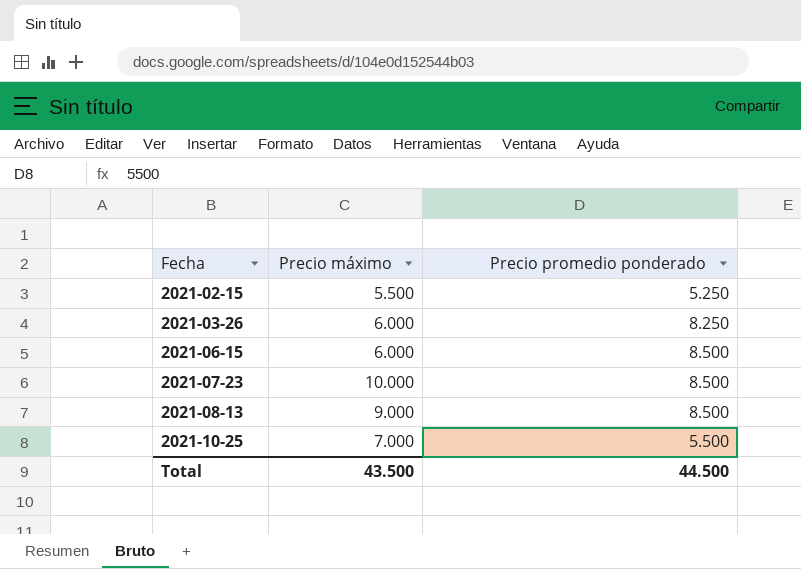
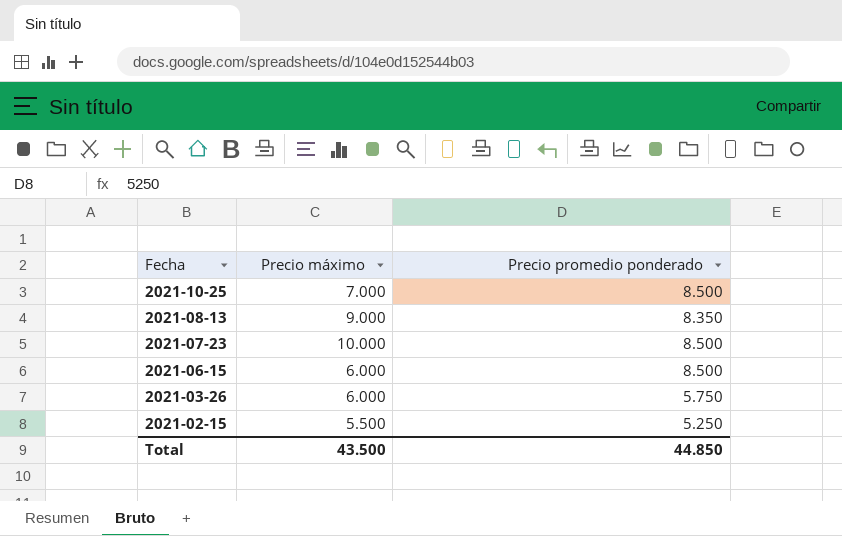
row order: Fecha ascending -> Fecha descending
2021-10-25 | Precio promedio ponderado: 5.500 -> 8.500
2021-08-13 | Precio promedio ponderado: 8.500 -> 8.350
2021-03-26 | Precio promedio ponderado: 8.250 -> 5.750
Total | Precio promedio ponderado: 44.500 -> 44.850

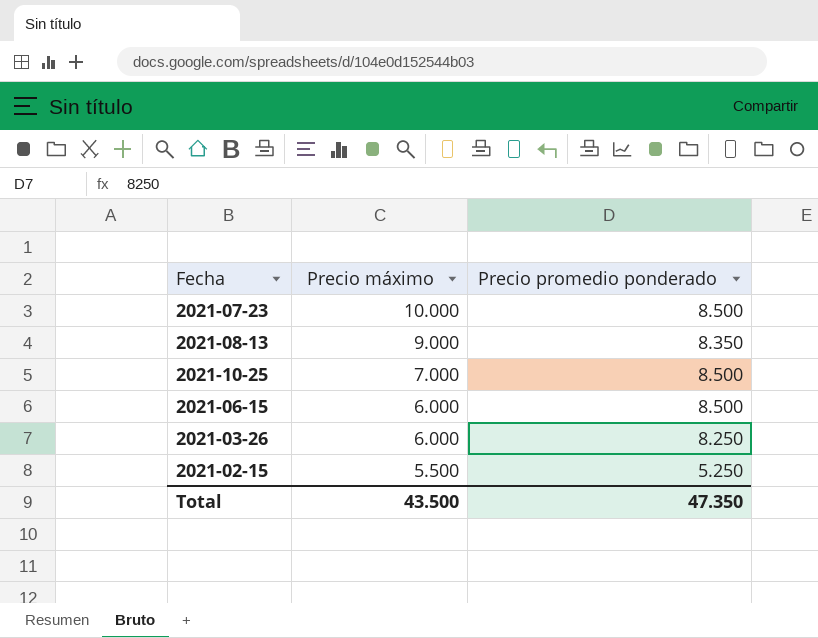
row order: Fecha descending -> Precio máximo descending
2021-03-26 | Precio promedio ponderado: 5.750 -> 8.250
Total | Precio promedio ponderado: 44.850 -> 47.350

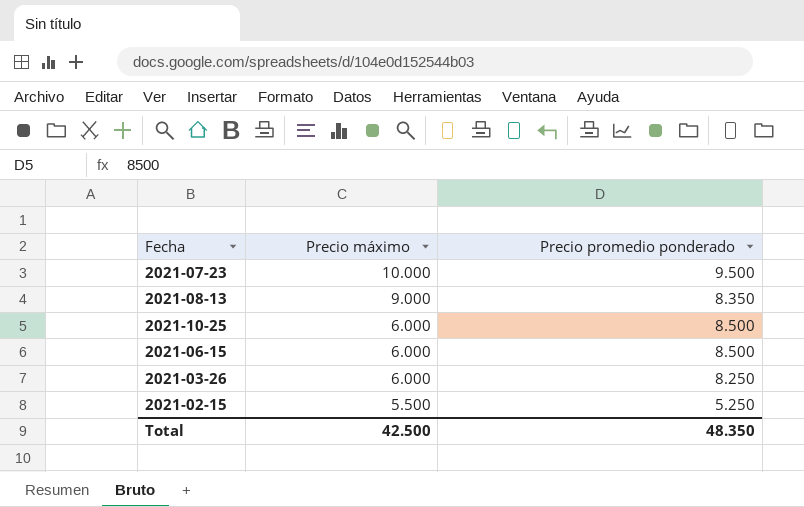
2021-07-23 | Precio promedio ponderado: 8.500 -> 9.500
2021-10-25 | Precio máximo: 7.000 -> 6.000
Total | Precio máximo: 43.500 -> 42.500
Total | Precio promedio ponderado: 47.350 -> 48.350

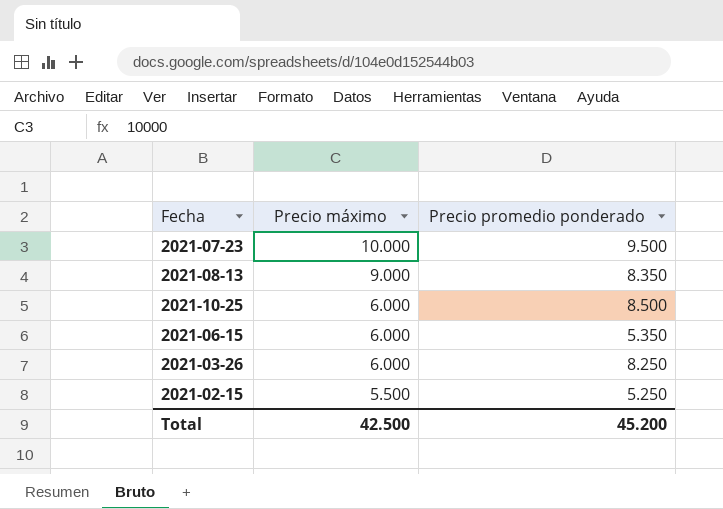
2021-06-15 | Precio promedio ponderado: 8.500 -> 5.350
Total | Precio promedio ponderado: 48.350 -> 45.200

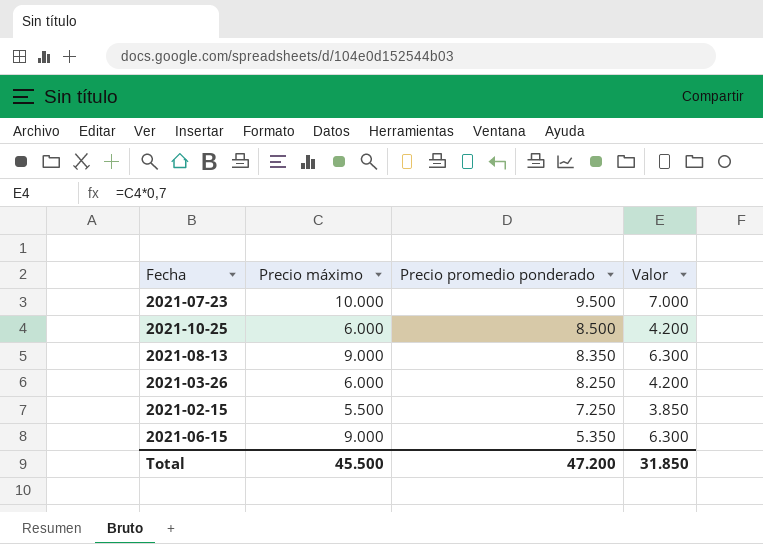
row order: Precio máximo descending -> Precio promedio ponderado descending
column Valor | formula: none -> [Precio máximo] * 0,7
2021-02-15 | Precio promedio ponderado: 5.250 -> 7.250
2021-06-15 | Precio máximo: 6.000 -> 9.000
Total | Precio máximo: 42.500 -> 45.500
Total | Precio promedio ponderado: 45.200 -> 47.200

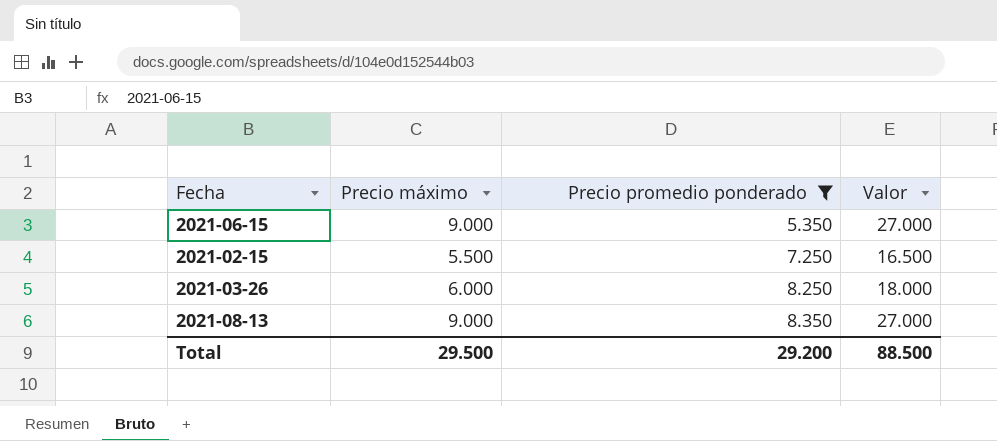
filter: none -> Precio promedio ponderado <= 8.350
row order: Precio promedio ponderado descending -> Precio promedio ponderado ascending
column Valor | formula: [Precio máximo] * 0,7 -> [Precio máximo] * 3
Total | Precio máximo: 45.500 -> 29.500
Total | Precio promedio ponderado: 47.200 -> 29.200
Total | Valor: 31.850 -> 88.500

- [Your task]: For the listing above, state how many lines include the word "Valor", and give only the number.

- [Answer to the problem]: 3